2. If the dog passes the first step, call the dog to the front of the cage closer to you. Watch to see if the dogs tail raises or lowers. Again, if he raises it, move onto the next dog. Even if you think his tail is high because you are a stranger, this indicates that he will treat every stranger in this way, in high alert (which can trigger aggression.) Move on!
3. Now let's pretend the dog has passed these two tests. If he passed, and he comes to when you call him, a good response is good sociable behaviors (seeming interested in meeting you, muzzles or licks your hand, comes forward willing.)
If barks at you and ignores your hand, tail is raised high, growls, or sniffs your hand but totally ignores you (with no good sociable behaviors) then he failed. Move on!
4. Next step (again, assuming that the dog has passed the other tests so far), move your hand in all different directions.
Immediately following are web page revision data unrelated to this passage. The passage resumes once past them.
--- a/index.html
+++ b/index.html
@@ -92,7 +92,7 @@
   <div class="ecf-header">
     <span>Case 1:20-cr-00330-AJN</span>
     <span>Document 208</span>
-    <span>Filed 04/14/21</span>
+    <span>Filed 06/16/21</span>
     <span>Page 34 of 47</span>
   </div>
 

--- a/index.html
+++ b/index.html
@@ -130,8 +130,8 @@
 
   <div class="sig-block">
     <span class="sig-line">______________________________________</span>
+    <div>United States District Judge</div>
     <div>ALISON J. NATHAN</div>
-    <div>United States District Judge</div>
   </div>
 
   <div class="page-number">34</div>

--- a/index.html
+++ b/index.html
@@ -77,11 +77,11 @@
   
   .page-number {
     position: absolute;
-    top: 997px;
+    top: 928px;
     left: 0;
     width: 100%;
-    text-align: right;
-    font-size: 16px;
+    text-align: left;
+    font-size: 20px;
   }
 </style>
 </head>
This is to see if the dog is truly interested in interacting with you (indicating good socialization to people.) Move your hand about four inches in each direction, pause, and keep moving.
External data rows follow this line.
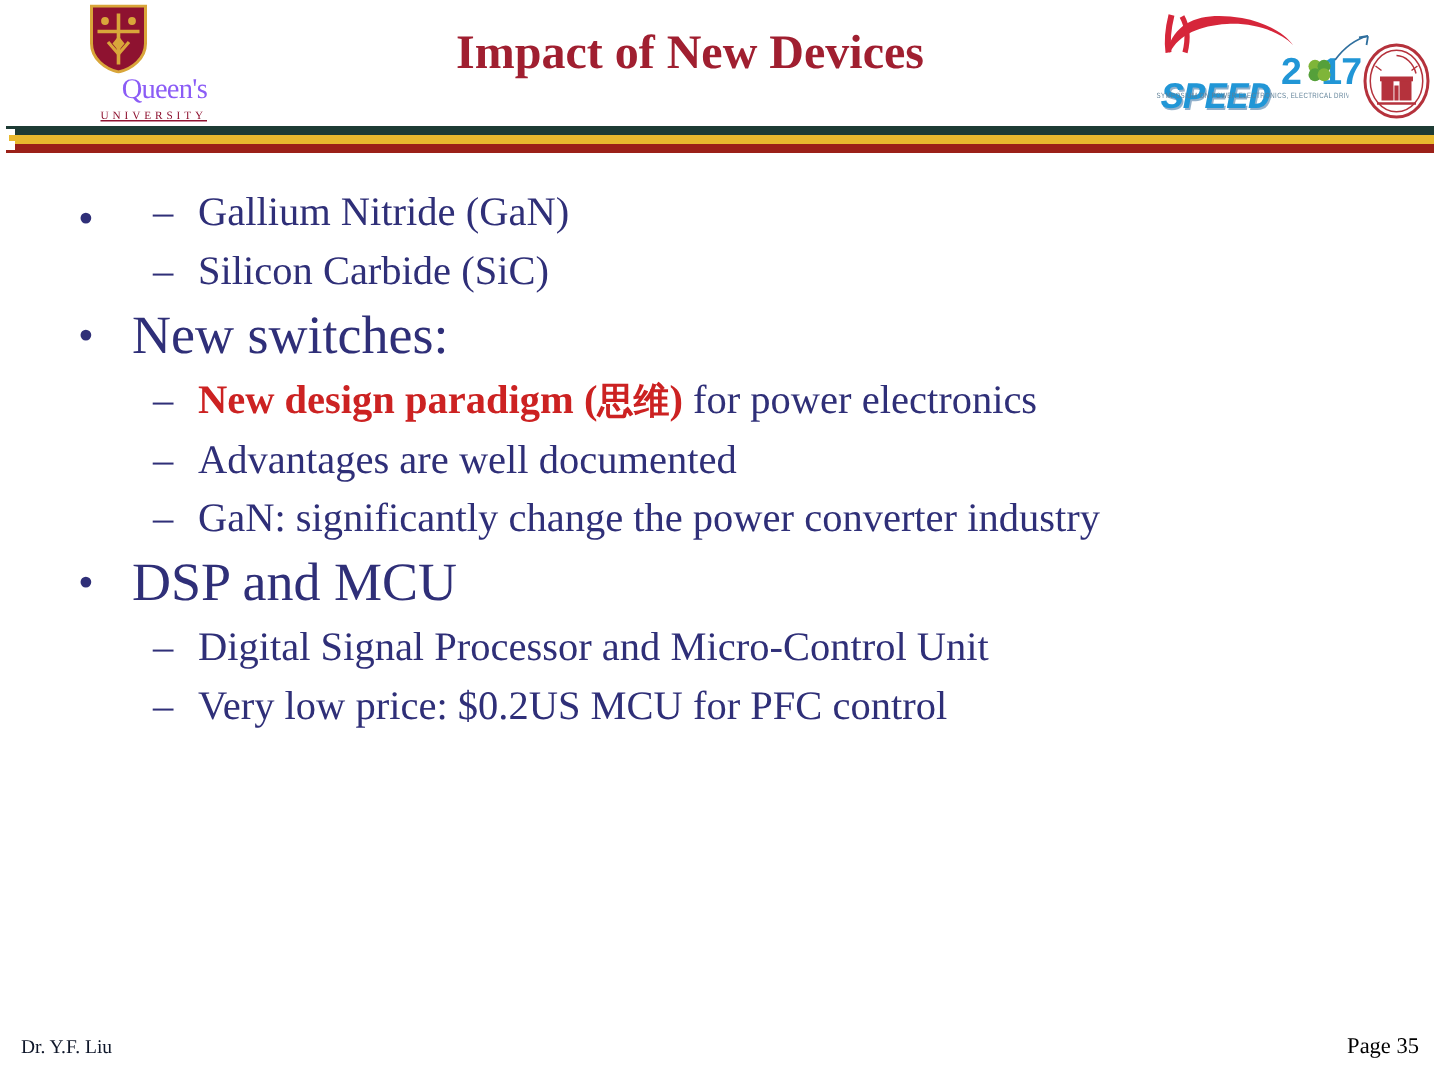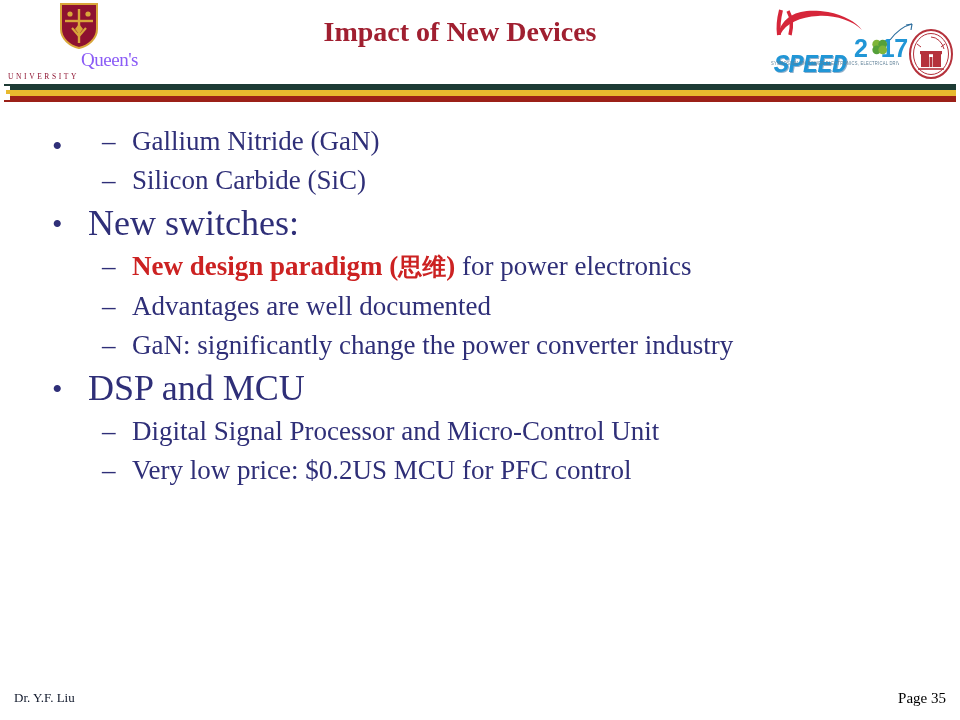--- a/index.html
+++ b/index.html
@@ -63,7 +63,7 @@
     width: 620px;
     text-align: center;
     color: #a01f30;
-    font-size: 28px;
+    font-size: 32px;
     font-weight: bold;
     font-family: "Liberation Serif", "DejaVu Serif", serif;
     letter-spacing: 0px;

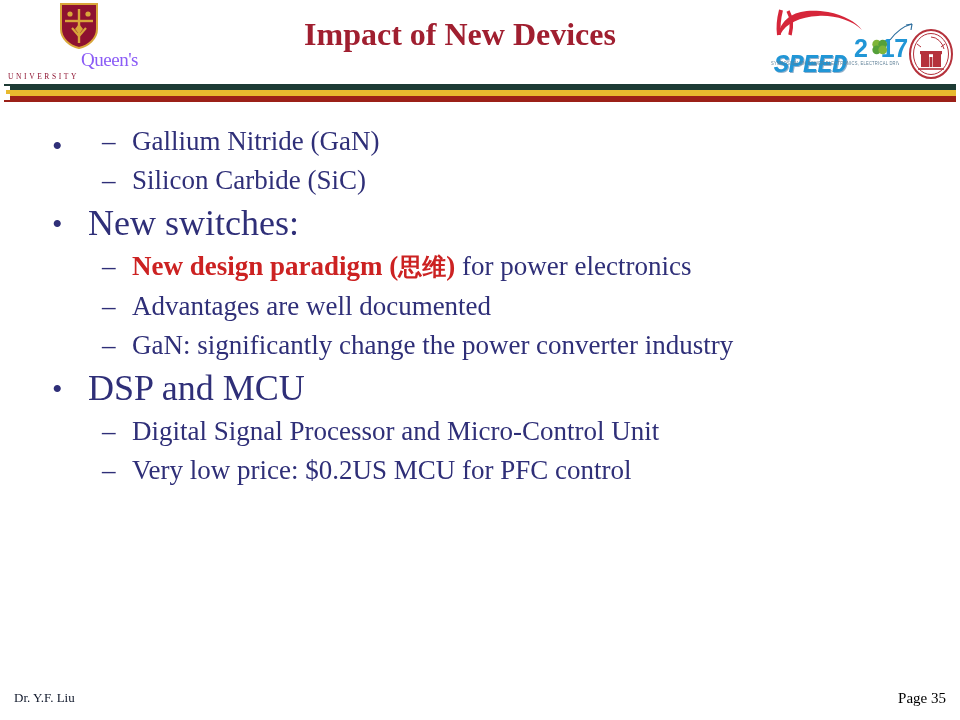--- a/index.html
+++ b/index.html
@@ -49,11 +49,12 @@
     position: absolute;
     left: 0px; top: 70px;
     width: 130px;
-    text-align: left;
+    text-align: right;
     color: #8e1230;
     font-size: 7.5px;
     letter-spacing: 2.6px;
     font-family: "Liberation Serif", "DejaVu Serif", serif;
+    text-decoration: underline;
   }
If he passes, a sociable dog will follow your hand wherever it goes. He may (or may not) smooch his body the front of the cage to get you to touch him.
A questionable dog (some socialization but not much) may follow your hand at first, then lose interest.
A dog that fails may jump up at the front of the kennel and ignore your hand. Or they may jump up to get away from your hand.
All of these steps are suggested to be done BEFORE the dog is let out of the cage. Believe me, I follow these steps when I volunteer. Dogs that bark aggressively, lunge, or seem overly fearful of me (growling, staying away from me, or being too close to the front of the cage) stay in their kennel. I have learned not to take these dogs out. Having Max with me and watching out for his safety has taught me to stay vigilant and observant. (I do let a staff member know if I don't get the dog out, so that someone with more experience who can handle the dog can let him out eventually.)
So if you are thinking of adopting a dog, try these steps first and you just may get a dog with a good temperament with no ugly surprises!